Collection of Python code to re-use across Python-based scrapers

GNU General Public License v3.0

18 stars 16 forks source link

Automatically redirect to articles with same checksum #33

Open satyamtg opened 4 years ago

satyamtg commented 4 years ago

As discussed in https://github.com/openzim/sotoki/pull/162#issuecomment-660452579, it actually seems a bit odd to handle duplicate files in the scrapers. We can instead have a system to redirect have a single copy of a resource and create redirects if that's being duplicated (or fail intelligently so we can handle).

kelson42 commented 4 years ago

To me, for the moment, such a feature should better be in python-scraperlib (or any higher level library) because:

This is too smart to be done in the libzim
I believe basically the scraper (not the libzim) should be able to do things in a clean manner
I understand under certain special conditions the high level scraper might better rely for a certain range of articles of a lower level smart feature like this

rgaudin commented 3 years ago

Also, as discussed with @kelson42, articles have no checksum in the ZIM. I was led to think that based on zimcheck's duplicates output but it's zimcheck calculating those.

What we could do is have a helper in scraperlib that calculates checksums, stores them and compares them to adjust behavior (create redirects?). That would be extra and should be enabled on a subset of articles via some filtering pattern. The main use case would be for zimit where the scraper has no control over the content. In this case, if the zimcheck reports duplicates, we could enable this mechanism in the recipe by specifying the filtering patterns.

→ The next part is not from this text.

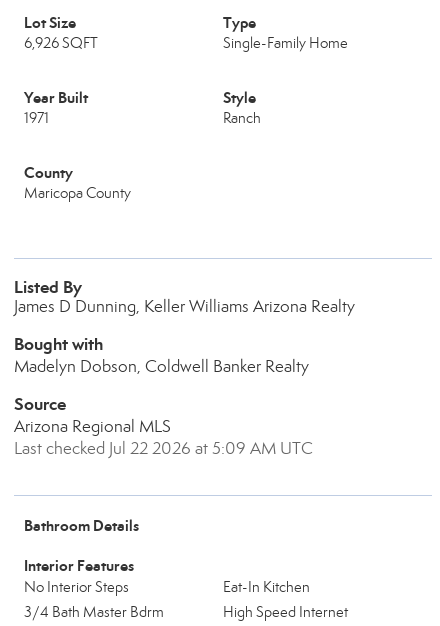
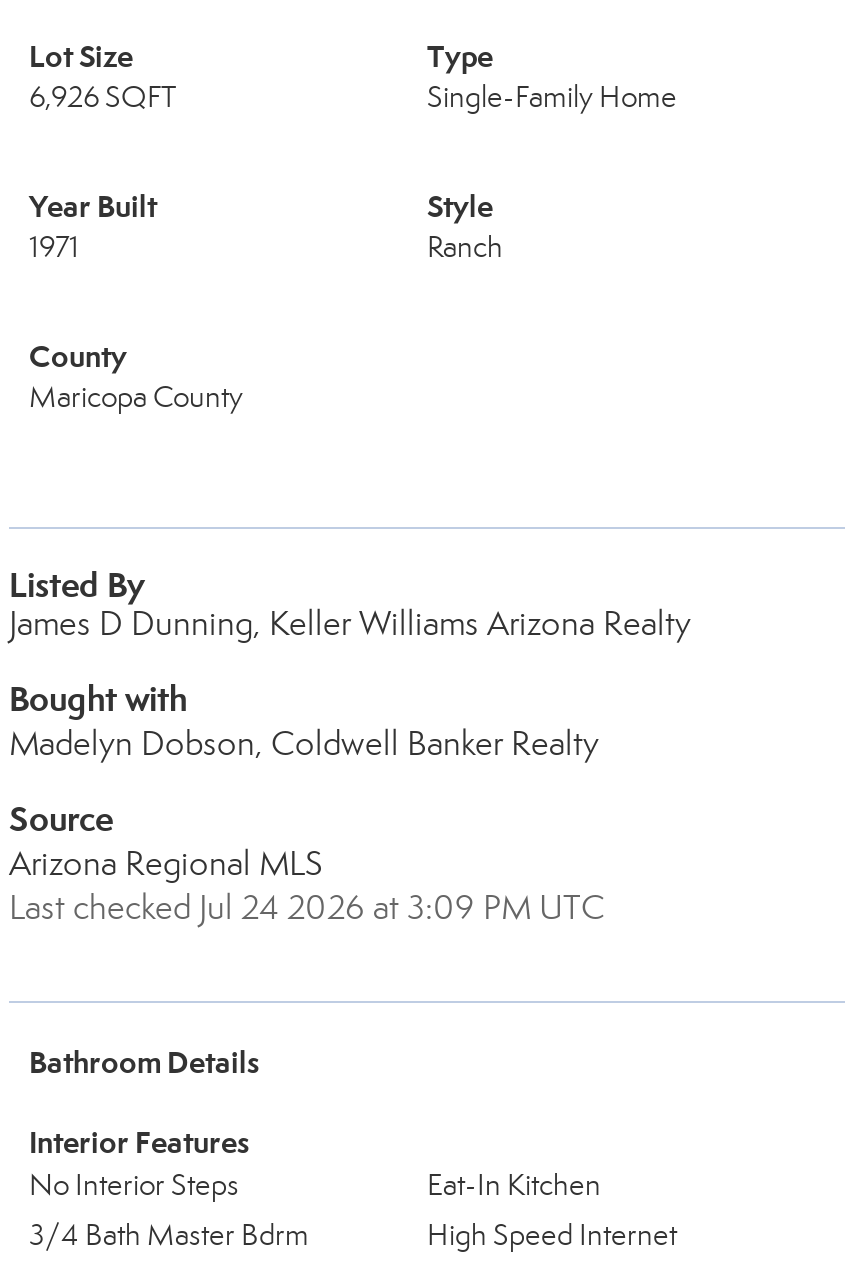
- Last checked Jul 22 2026 at 5:09 AM UTC
+ Last checked Jul 24 2026 at 3:09 PM UTC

This feature could have a HUGE impact on resources (CPU, RAM, potentially IO) so it's goal will be to clear duplicates for the case it cannot be done in the scraper. Non-generic scrapers should take care of duplicates themselves.

stale[bot] commented 3 years ago

This issue has been automatically marked as stale because it has not had recent activity. It will be now be reviewed manually. Thank you for your contributions.

benoit74 commented 2 years ago

I will start to work on an implementation of this issue. Will open a PR once I have something ready to review. I will try to follow advises mentioned above

stale[bot] commented 1 year ago

This issue has been automatically marked as stale because it has not had recent activity. It will be now be reviewed manually. Thank you for your contributions.

kelson42 commented 7 months ago

Maybe we should better use aliases?

rgaudin commented 7 months ago

Maybe we should better use aliases?

Doesn't solve anything. We still don't know ahead of adding the entry that it's a duplicate otherwise we'd probably do thing differently depending on the scraper: not include the resource, use an alias or a redirect.